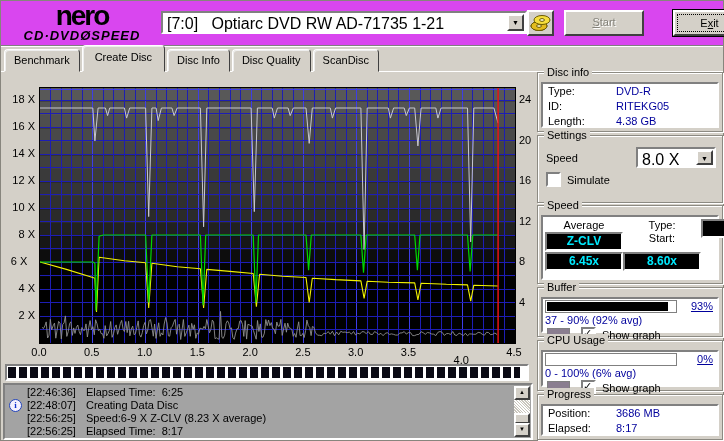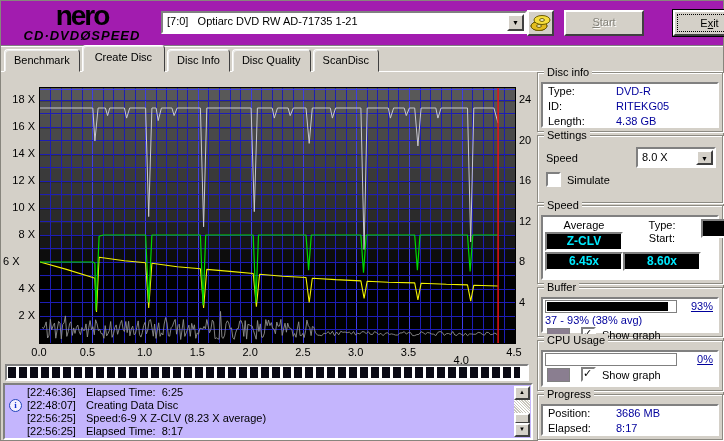--- a/index.html
+++ b/index.html
@@ -7,7 +7,7 @@
        font-family:"Liberation Sans","DejaVu Sans",sans-serif;font-size:11px;color:#000;}
   #app{position:relative;width:724px;height:441px;box-sizing:border-box;border:1px solid #87857d;background:#d4d0c8;}
   
-  #topbar{position:absolute;left:0;top:0;width:100%;height:44px;background:#a21caf;
+  #topbar{position:absolute;left:0;top:0;width:100%;height:44px;background:#d946ef;
           box-shadow:0 1px 0 #808080,0 2px 0 #ffffff;}
   .logo{position:absolute;left:6px;top:1px;width:150px;text-align:center;line-height:1;}
   .logo .l1{font-size:28px;font-weight:900;letter-spacing:-2px;}

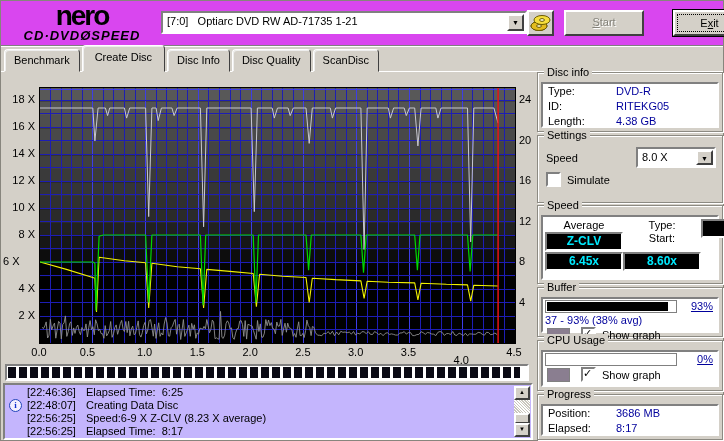--- a/index.html
+++ b/index.html
@@ -14,7 +14,7 @@
   .logo .l2{font-size:13px;font-weight:900;font-style:italic;letter-spacing:1px;margin-top:-1px;}
   .combo{position:absolute;background:#fff;border:2px solid;border-color:#808080 #fff #fff #808080;box-sizing:border-box;}
   #drive-combo{left:160px;top:10px;width:366px;height:23px;}
-  .combo .cval{position:absolute;left:4px;top:2px;right:20px;white-space:pre;overflow:hidden;font-size:11px;}
+  .combo .cval{position:absolute;left:4px;top:2px;right:20px;white-space:pre;overflow:hidden;font-size:16px;}
   .combo .cbtn{position:absolute;right:1px;top:1px;bottom:1px;width:17px;background:#d4d0c8;
                border:2px solid;border-color:#fff #404040 #404040 #fff;box-sizing:border-box;
                font-size:7px;text-align:center;line-height:13px;color:#000;}

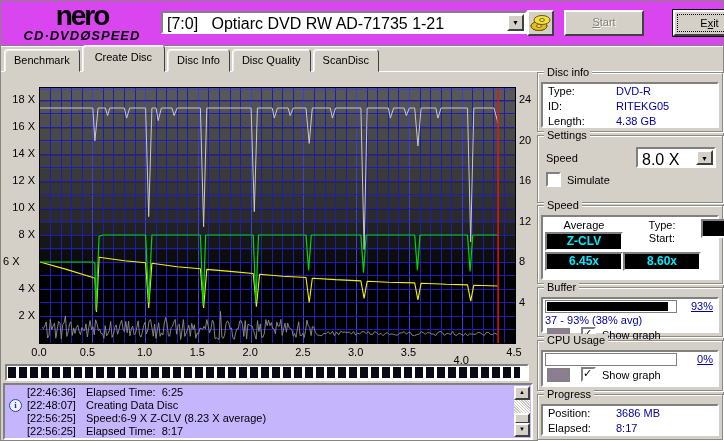--- a/index.html
+++ b/index.html
@@ -234,7 +234,7 @@
       <div class="tick" style="left: 2px; top: 103px; width: 32px; text-align: right;">12 X</div>
       <div class="tick" style="left: 2px; top: 130px; width: 32px; text-align: right;">10 X</div>
       <div class="tick" style="left: 2px; top: 157px; width: 32px; text-align: right;">8 X</div>
-      <div class="tick" style="left: 2px; top: 184px; width: 32px; text-align: left;">6 X</div>
+      <div class="tick" style="left: 2px; top: 184px; width: 32px; text-align: center;">6 X</div>
       <div class="tick" style="left: 2px; top: 211px; width: 32px; text-align: right;">4 X</div>
       <div class="tick" style="left: 2px; top: 238px; width: 32px; text-align: right;">2 X</div>
       <div class="tick" style="left: 518px; top: 22px; width: 20px; text-align: left;">24</div>

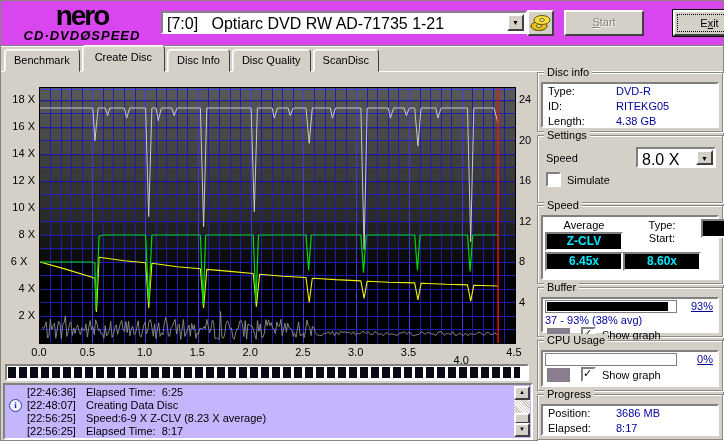--- a/index.html
+++ b/index.html
@@ -328,7 +328,7 @@
           </span>
         <span class="barpct navy">93%</span>
       </div>
-      <div class="rangetext navy">37 - 93% (38% avg)</div>
+      <div class="rangetext navy">37 - 90% (92% avg)</div>
       <div class="graphrow"><span class="swatch" style="background: rgb(138, 126, 144);"></span><span class="cbox on"></span><span class="cblab">Show graph</span></div>
     </div>
   </div>

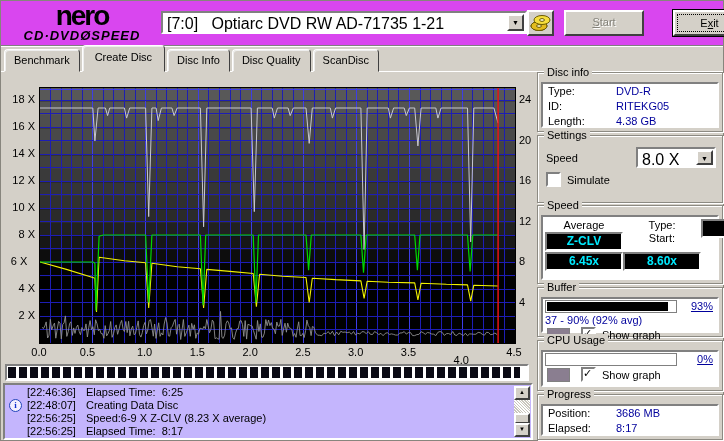--- a/index.html
+++ b/index.html
@@ -244,7 +244,7 @@
       <div class="tick" style="left: 518px; top: 184px; width: 20px; text-align: left;">8</div>
       <div class="tick" style="left: 518px; top: 224.5px; width: 20px; text-align: left;">4</div>
       <div class="tick" style="left: 26px; top: 275px; width: 24px; text-align: center;">0.0</div>
-      <div class="tick" style="left: 78.7778px; top: 275px; width: 24px; text-align: left;">0.5</div>
+      <div class="tick" style="left: 78.7778px; top: 275px; width: 24px; text-align: center;">0.5</div>
       <div class="tick" style="left: 131.556px; top: 275px; width: 24px; text-align: center;">1.0</div>
       <div class="tick" style="left: 184.333px; top: 275px; width: 24px; text-align: center;">1.5</div>
       <div class="tick" style="left: 237.111px; top: 275px; width: 24px; text-align: center;">2.0</div>

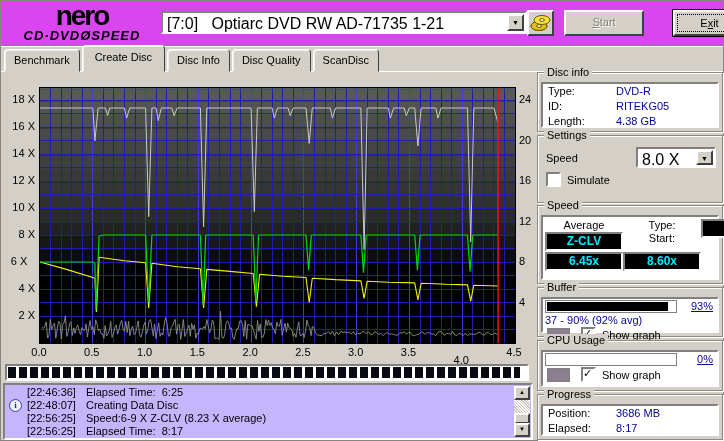--- a/index.html
+++ b/index.html
@@ -342,6 +342,7 @@
           </span>
         <span class="barpct navy">0%</span>
       </div>
+      <div class="rangetext navy">0 - 100% (6% avg)</div>
       <div class="graphrow"><span class="swatch" style="background: rgb(138, 126, 144);"></span><span class="cbox on"></span><span class="cblab">Show graph</span></div>
     </div>
   </div>

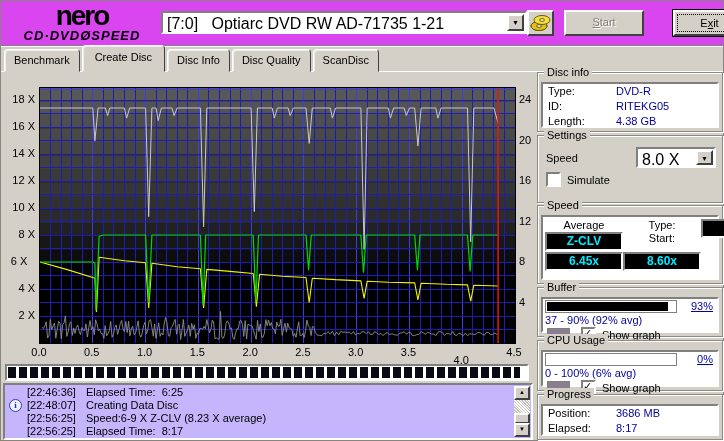--- a/index.html
+++ b/index.html
@@ -44,7 +44,7 @@
   #burnfill{position:absolute;left:1px;top:1px;bottom:1px;
             background:repeating-linear-gradient(90deg,#0a0a14 0,#0a0a14 8px,#fff 8px,#fff 11px);}
   
-  #logbox{position:absolute;left:2px;top:382px;width:530px;height:57px;background:#c4b5fd;
+  #logbox{position:absolute;left:2px;top:382px;width:530px;height:57px;background:#a3a3a3;
           border:2px solid;border-color:#808080 #fff #fff #808080;box-sizing:border-box;}
   #logrows{position:absolute;left:0;top:1px;right:17px;bottom:0;overflow:hidden;}
   .logrow{position:relative;height:13px;line-height:13px;white-space:pre;padding-left:22px;}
-.-.-
# [Problem to solve]
Your answer must be the lines from the one containing "184.333px; top: 275px;" through the last line of the listing above, restated word for word, with no pictures.

# [Finished exercise]
       <div class="tick" style="left: 184.333px; top: 275px; width: 24px; text-align: center;">1.5</div>
       <div class="tick" style="left: 237.111px; top: 275px; width: 24px; text-align: center;">2.0</div>

--- a/index.html
+++ b/index.html
@@ -342,6 +342,7 @@
           </span>
         <span class="barpct navy">0%</span>
       </div>
+      <div class="rangetext navy">0 - 100% (6% avg)</div>
       <div class="graphrow"><span class="swatch" style="background: rgb(138, 126, 144);"></span><span class="cbox on"></span><span class="cblab">Show graph</span></div>
     </div>
   </div>

--- a/index.html
+++ b/index.html
@@ -44,7 +44,7 @@
   #burnfill{position:absolute;left:1px;top:1px;bottom:1px;
             background:repeating-linear-gradient(90deg,#0a0a14 0,#0a0a14 8px,#fff 8px,#fff 11px);}
   
-  #logbox{position:absolute;left:2px;top:382px;width:530px;height:57px;background:#c4b5fd;
+  #logbox{position:absolute;left:2px;top:382px;width:530px;height:57px;background:#a3a3a3;
           border:2px solid;border-color:#808080 #fff #fff #808080;box-sizing:border-box;}
   #logrows{position:absolute;left:0;top:1px;right:17px;bottom:0;overflow:hidden;}
   .logrow{position:relative;height:13px;line-height:13px;white-space:pre;padding-left:22px;}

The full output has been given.